Die Auseinandersetzung um die Sonntagsarbeit ist auch nicht der einzige Streit, den Verdi und Amazon vor Gericht ausfechten. So störte den Onlinehändler zum Beispiel, dass die Gewerkschaft vor den Werkstoren seiner Standorte demonstrierte. Er ging deswegen vor Gericht und argumentierte, dass er dadurch in seinem Hausrecht verletzt werde. Letztlich scheiterte Amazon damit in allen Instanzen. Im Sommer vergangenen Jahres schmetterte das Bundesverfassungsgericht zwei Klagen ab. Amazon werde durch die Streiks nicht in den Grundrechten auf Eigentum und unternehmerische Handlungsfreiheit verletzt, teilten die obersten Richter*innen aus Karlsruhe mit und bestätigte damit Urteile des Bundesarbeitsgerichts von 2018.

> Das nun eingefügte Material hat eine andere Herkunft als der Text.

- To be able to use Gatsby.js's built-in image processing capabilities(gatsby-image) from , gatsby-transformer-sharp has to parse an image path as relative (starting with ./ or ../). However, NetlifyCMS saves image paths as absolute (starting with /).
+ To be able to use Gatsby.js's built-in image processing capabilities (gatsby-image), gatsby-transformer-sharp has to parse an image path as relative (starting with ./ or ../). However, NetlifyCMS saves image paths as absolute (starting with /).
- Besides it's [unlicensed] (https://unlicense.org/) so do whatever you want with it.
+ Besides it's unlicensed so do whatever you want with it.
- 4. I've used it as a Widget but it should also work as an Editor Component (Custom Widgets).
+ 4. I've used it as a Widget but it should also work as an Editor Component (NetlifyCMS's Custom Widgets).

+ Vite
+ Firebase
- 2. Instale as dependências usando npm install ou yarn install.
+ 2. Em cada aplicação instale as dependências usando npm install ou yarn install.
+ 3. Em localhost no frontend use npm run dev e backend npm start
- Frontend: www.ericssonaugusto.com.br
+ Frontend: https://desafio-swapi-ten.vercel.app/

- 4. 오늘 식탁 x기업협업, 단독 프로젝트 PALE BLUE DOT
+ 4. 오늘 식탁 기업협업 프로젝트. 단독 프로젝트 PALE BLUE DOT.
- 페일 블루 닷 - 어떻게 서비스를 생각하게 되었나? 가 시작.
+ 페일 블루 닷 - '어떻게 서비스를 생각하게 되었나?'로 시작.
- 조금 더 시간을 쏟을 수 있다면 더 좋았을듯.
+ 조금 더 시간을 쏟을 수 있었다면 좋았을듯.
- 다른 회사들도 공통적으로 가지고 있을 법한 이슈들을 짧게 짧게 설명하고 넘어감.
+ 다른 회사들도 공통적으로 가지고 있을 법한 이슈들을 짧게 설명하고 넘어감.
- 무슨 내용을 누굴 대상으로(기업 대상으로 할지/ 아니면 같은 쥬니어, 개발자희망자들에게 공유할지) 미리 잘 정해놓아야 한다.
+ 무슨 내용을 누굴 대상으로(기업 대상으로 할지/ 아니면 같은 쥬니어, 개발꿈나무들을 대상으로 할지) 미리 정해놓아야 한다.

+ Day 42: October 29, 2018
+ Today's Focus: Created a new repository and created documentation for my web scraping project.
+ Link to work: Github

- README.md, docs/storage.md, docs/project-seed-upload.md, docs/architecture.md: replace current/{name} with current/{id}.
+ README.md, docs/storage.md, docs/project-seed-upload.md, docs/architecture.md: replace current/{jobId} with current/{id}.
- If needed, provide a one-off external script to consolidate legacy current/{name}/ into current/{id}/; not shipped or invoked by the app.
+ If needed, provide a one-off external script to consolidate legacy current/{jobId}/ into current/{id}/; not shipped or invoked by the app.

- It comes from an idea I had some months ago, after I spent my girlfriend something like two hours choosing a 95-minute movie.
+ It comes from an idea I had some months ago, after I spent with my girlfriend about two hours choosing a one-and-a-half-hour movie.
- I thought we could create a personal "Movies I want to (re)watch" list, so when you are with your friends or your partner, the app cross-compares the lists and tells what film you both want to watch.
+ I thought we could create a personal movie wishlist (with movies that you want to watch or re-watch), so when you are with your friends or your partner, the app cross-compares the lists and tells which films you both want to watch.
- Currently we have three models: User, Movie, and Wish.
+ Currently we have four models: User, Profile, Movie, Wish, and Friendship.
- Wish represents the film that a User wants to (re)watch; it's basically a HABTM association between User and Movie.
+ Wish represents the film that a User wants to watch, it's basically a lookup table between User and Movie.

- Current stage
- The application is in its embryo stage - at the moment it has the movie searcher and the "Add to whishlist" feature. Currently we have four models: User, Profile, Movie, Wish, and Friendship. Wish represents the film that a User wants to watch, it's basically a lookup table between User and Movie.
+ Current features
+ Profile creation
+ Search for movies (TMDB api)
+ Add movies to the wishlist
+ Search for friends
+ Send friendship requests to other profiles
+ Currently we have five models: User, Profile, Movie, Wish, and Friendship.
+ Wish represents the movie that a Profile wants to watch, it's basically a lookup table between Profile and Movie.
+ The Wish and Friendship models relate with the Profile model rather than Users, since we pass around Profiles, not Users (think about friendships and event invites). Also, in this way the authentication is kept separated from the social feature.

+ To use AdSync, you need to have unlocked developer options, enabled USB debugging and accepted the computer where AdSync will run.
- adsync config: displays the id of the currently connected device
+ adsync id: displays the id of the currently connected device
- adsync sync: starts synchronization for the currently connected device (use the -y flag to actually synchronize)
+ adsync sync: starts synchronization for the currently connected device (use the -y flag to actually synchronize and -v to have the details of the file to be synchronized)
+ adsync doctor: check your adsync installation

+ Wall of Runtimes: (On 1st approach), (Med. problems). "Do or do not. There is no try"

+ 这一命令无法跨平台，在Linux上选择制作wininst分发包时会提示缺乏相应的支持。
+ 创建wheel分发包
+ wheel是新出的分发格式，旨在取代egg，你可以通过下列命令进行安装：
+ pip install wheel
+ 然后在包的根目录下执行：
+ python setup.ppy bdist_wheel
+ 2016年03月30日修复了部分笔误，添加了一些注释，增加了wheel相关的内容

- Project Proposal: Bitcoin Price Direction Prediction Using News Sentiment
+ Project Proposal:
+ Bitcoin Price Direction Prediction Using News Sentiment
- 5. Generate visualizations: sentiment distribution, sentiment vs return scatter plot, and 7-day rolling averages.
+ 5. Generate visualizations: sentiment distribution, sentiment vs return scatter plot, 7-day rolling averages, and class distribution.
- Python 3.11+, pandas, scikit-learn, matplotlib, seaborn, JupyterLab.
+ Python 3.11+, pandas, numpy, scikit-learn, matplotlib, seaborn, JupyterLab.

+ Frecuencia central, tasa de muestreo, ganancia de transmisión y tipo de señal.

Währenddessen profitierte das Unternehmen weiter von den pandemiebedingten Schließungen im stationären Einzelhandel und erzielte Rekordumsätze. Für das vierte Quartal 2020 erwartet Amazon weltweite Erlöse von bis zu 121 Milliarden US-Dollar. Verglichen mit dem Vorjahr wäre das ein Anstieg um 38 Prozent.